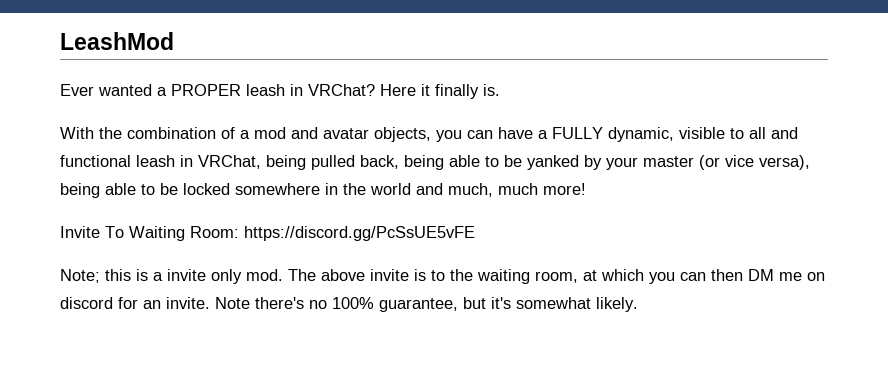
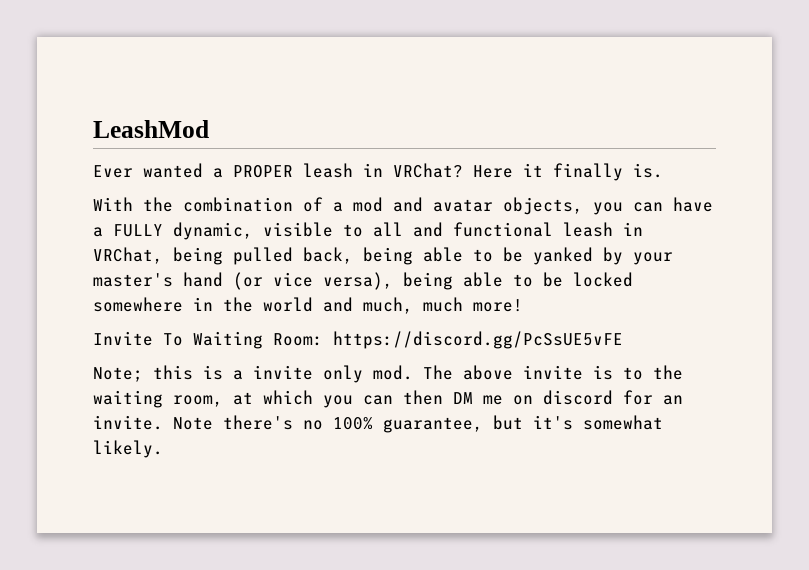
[643,156,694,167] master -> [93,272,223,287] master's hand

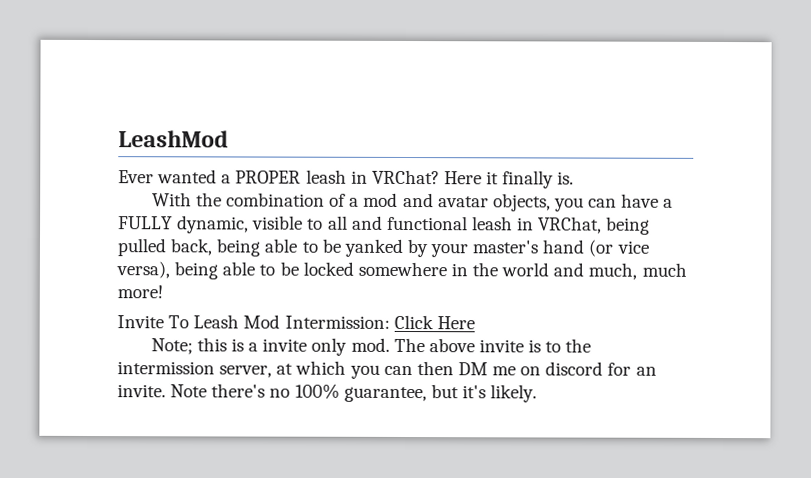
[193,331,623,349] Waiting Room: https://discord.gg/PcSsUE5vFE -> [193,314,475,330] Leash Mod Intermission: Click Here
[93,390,223,408] waiting room, -> [117,361,273,378] intermission server,
[583,415,663,430] somewhat -> (486, 392) none

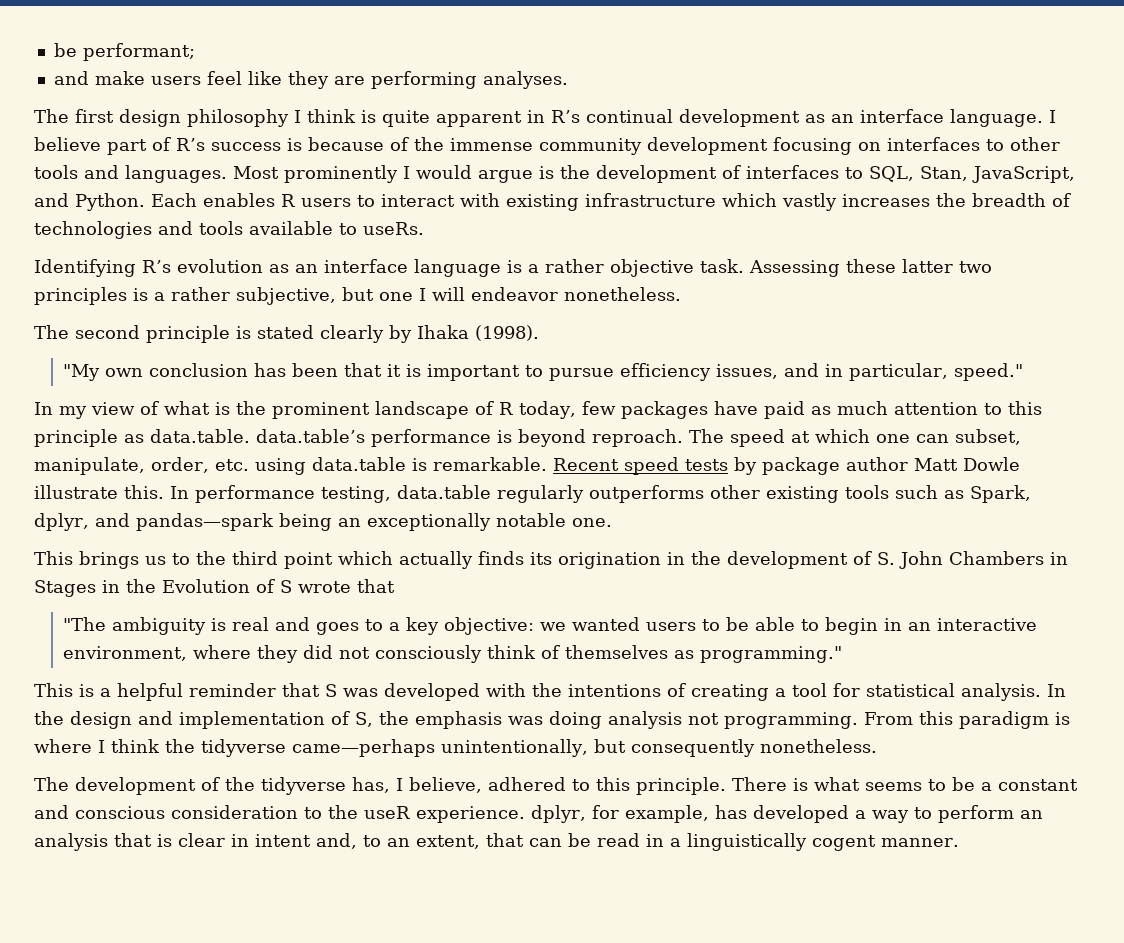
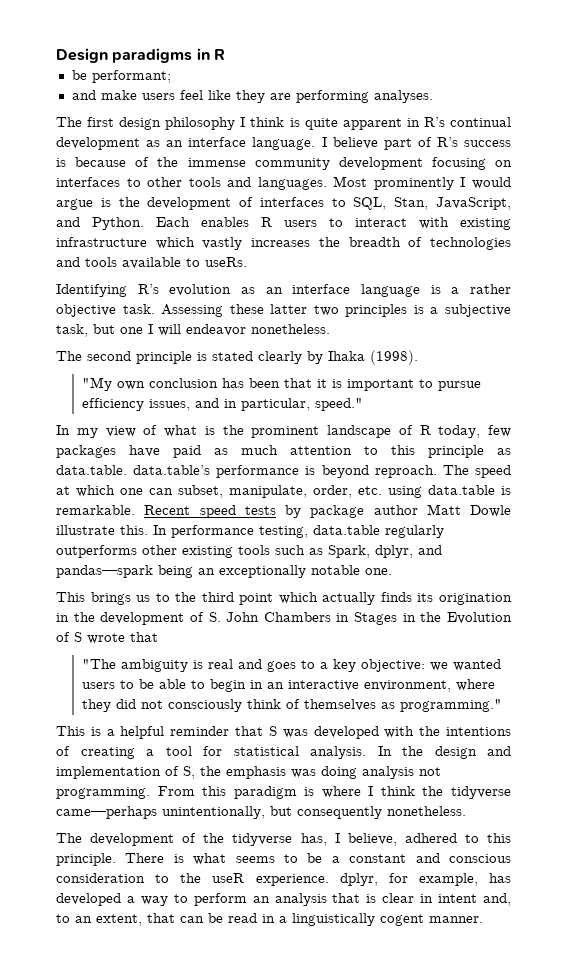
(53, 50) none -> [56,48,225,63] Design paradigms in R //
[171,287,336,305] rather subjective, -> [444,304,511,317] [56,324,88,337] subjective task,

※

Assignment:
Only the lines containing the string "none" are needed; pull them out of the records.

Output of the exercise:
[583,415,663,430] somewhat -> (486, 392) none
(53, 50) none -> [56,48,225,63] Design paradigms in R //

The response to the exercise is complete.